As for religious identity politics, here too, there is much room for counter-framing and realignment. It may be that a discrete, older segment of the white Christian evangelical community is deeply identified with right-wing racist, patriarchal, heterosexual political identity, and the right wing of the Republican Party. Certainly, African Americans’ recent flight from the white evangelical churches they joined not so long ago confirms this suspicion.Footnote 184 This sort of politicization may have also triggered the recent decline in the white evangelical population. The exodus of youth from the Churches can be explained by their rejection of politicized religious identity. They declare themselves as “nones,” i.e., with no religious affiliation, on recent surveys.Footnote 185 Many do not share their parents’ and official church views regarding patriarchy, LGBTQ rights, government regulation, and welfare policies.
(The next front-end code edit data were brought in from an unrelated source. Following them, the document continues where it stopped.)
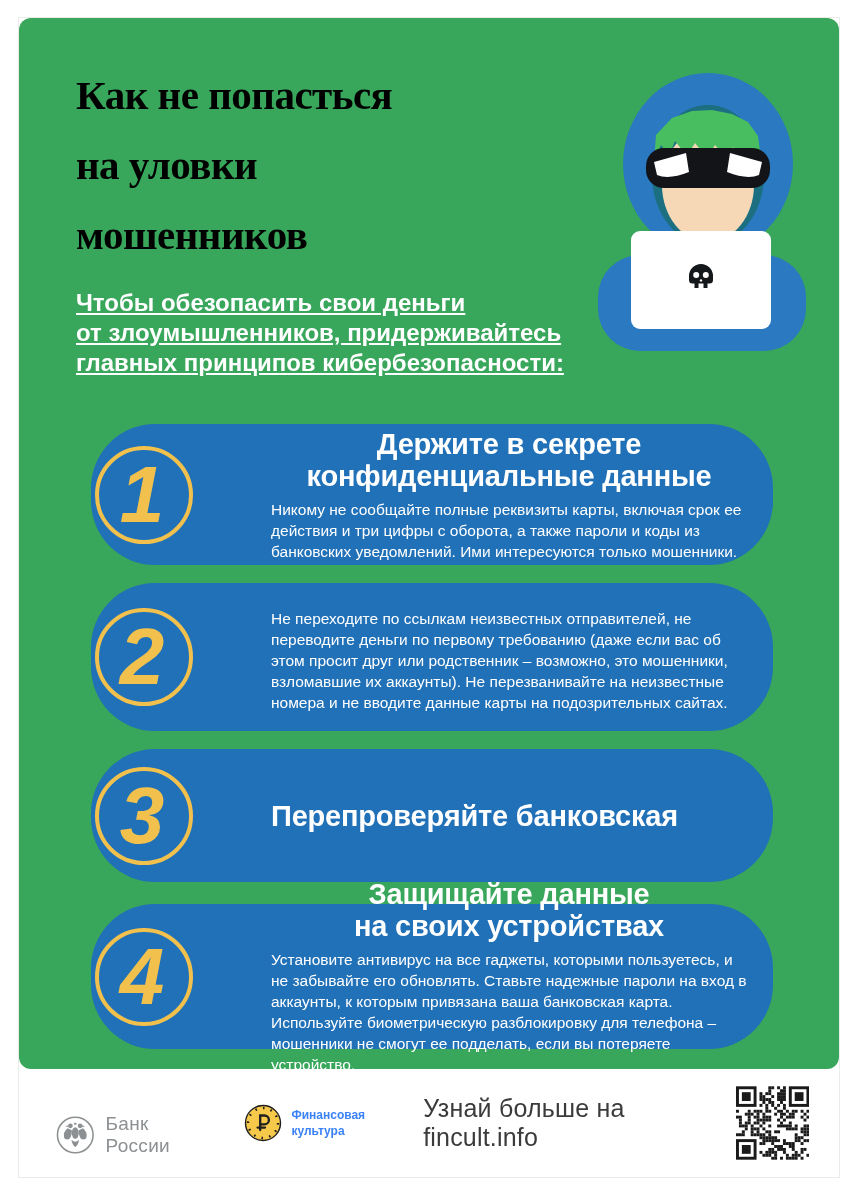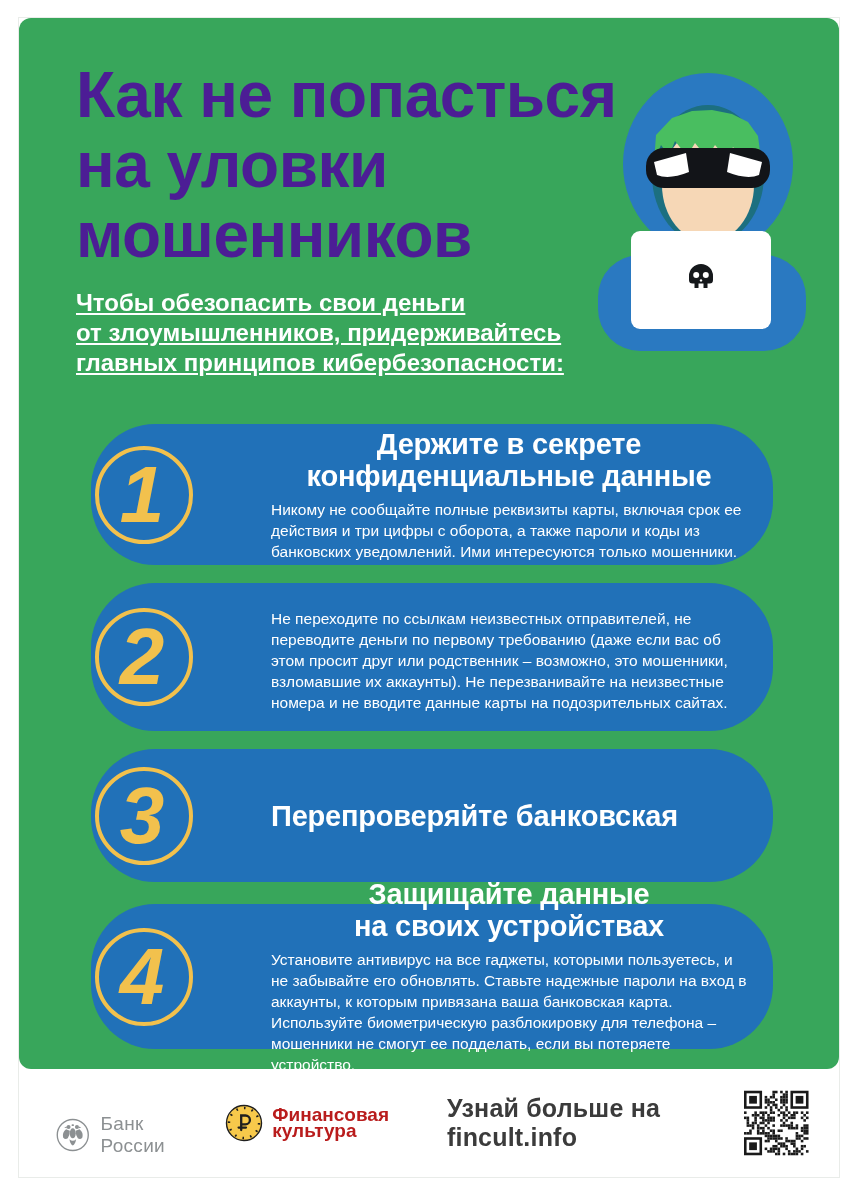"Как не попасться" .main-title { color: #4c1d95 -> #000000; font-family: none -> Liberation Serif, serif; font-size: 64px -> 41px }
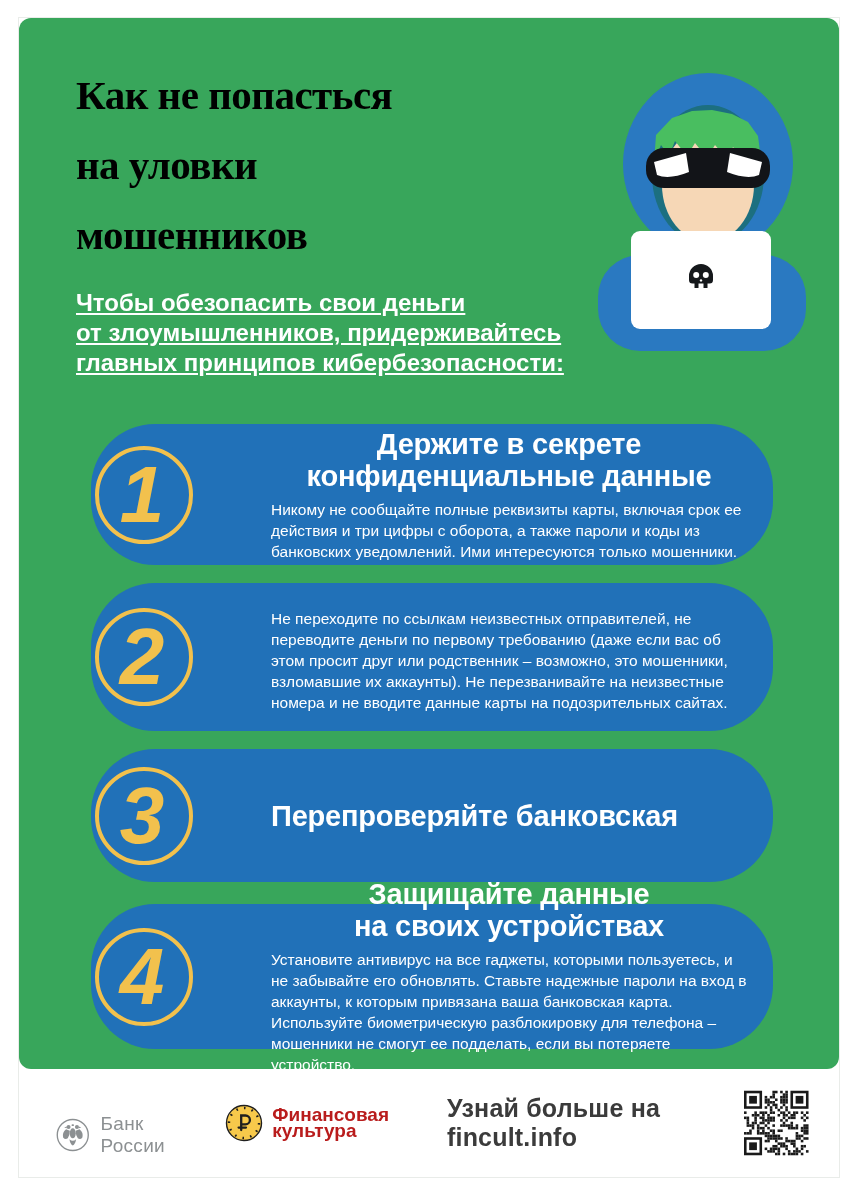"Финансовая" .fincult-label { color: #b91c1c -> #3b82f6; font-size: 19px -> 12px }
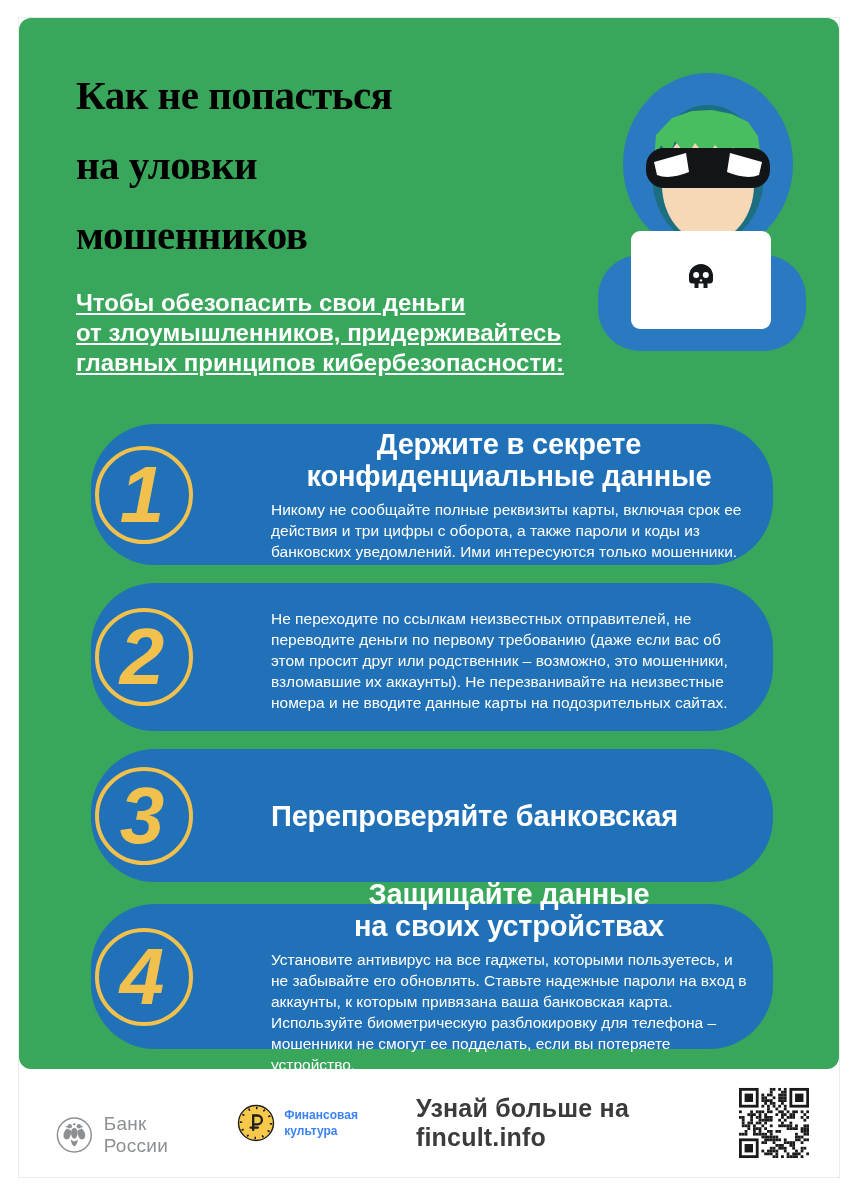"Узнай больше на fincult.info" .cta { font-weight: bold -> normal }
Some view such stances as anti-Christian. Indeed, many devout religious evangelicals are uncomfortable with political litmus tests and partisan political identification with the Republican Party. They doubt that their religious beliefs comport with many of the stances of the extreme right Republican political identity, especially regarding religiously coded white anti-immigrant racist nationalism. Liberal democrats should exploit these tensions to foster new alliances among progressive religious believers. They can stress tolerant and egalitarian values in the respective religions while endorsing whatever principles they share with political secularists. Interfaith progressive coalitions have existed in the past to combat injustices, such as poverty, racism, slavery, and nativist exclusionary nationalism and to defend immigrant rights. Shared principles and values can again be framed as what is best and most true of the national identity of liberal democratic polities.

But, it is also crucial to be attentive to the international/global level. It is clear that we need a new conception of the international order that stands as a viable alternative to the exclusionary populist ethno-religious nationalism that is rushing into the void left by the crisis and decline of neo-liberal hegemony. Hyper-globalization and global austerity politics have to be replaced with the reflexive continuation or rather return to an international system that improves on the old Bretton Woods model (sans colonialism or neo-colonialism) so that varieties of welfare state capitalism or social democracy or even democratic socialism are allowed to emerge. This requires abandoning the global economic policies that enhance the power of global financiers, transnational corporate capital, and the global managerial superrich and undermine progressive public spirited domestic tax policies, eviscerate regulatory efforts oriented to the public good (environmental and redistributive), and foster extreme inequality and a race to the bottom to attract corporate investment. Whether this would require a global tax on capital as Piketty proposes among other reforms of flows the international system, I am not equipped to say but it is clear that the legal code of global capital has to be revised if domestic projects of societal self-protection and the further democratization of liberal democracy are to succeed.Footnote 186

Unless, such reframing is tried and succeeds, unless the habits of the heart are cultivated in a new, inclusive civic culture that attends to the need for respect and solidarity on the part of everyone, liberal constitutional democracy may not survive the politics of resentment plaguing the first quarter of the twenty-first century.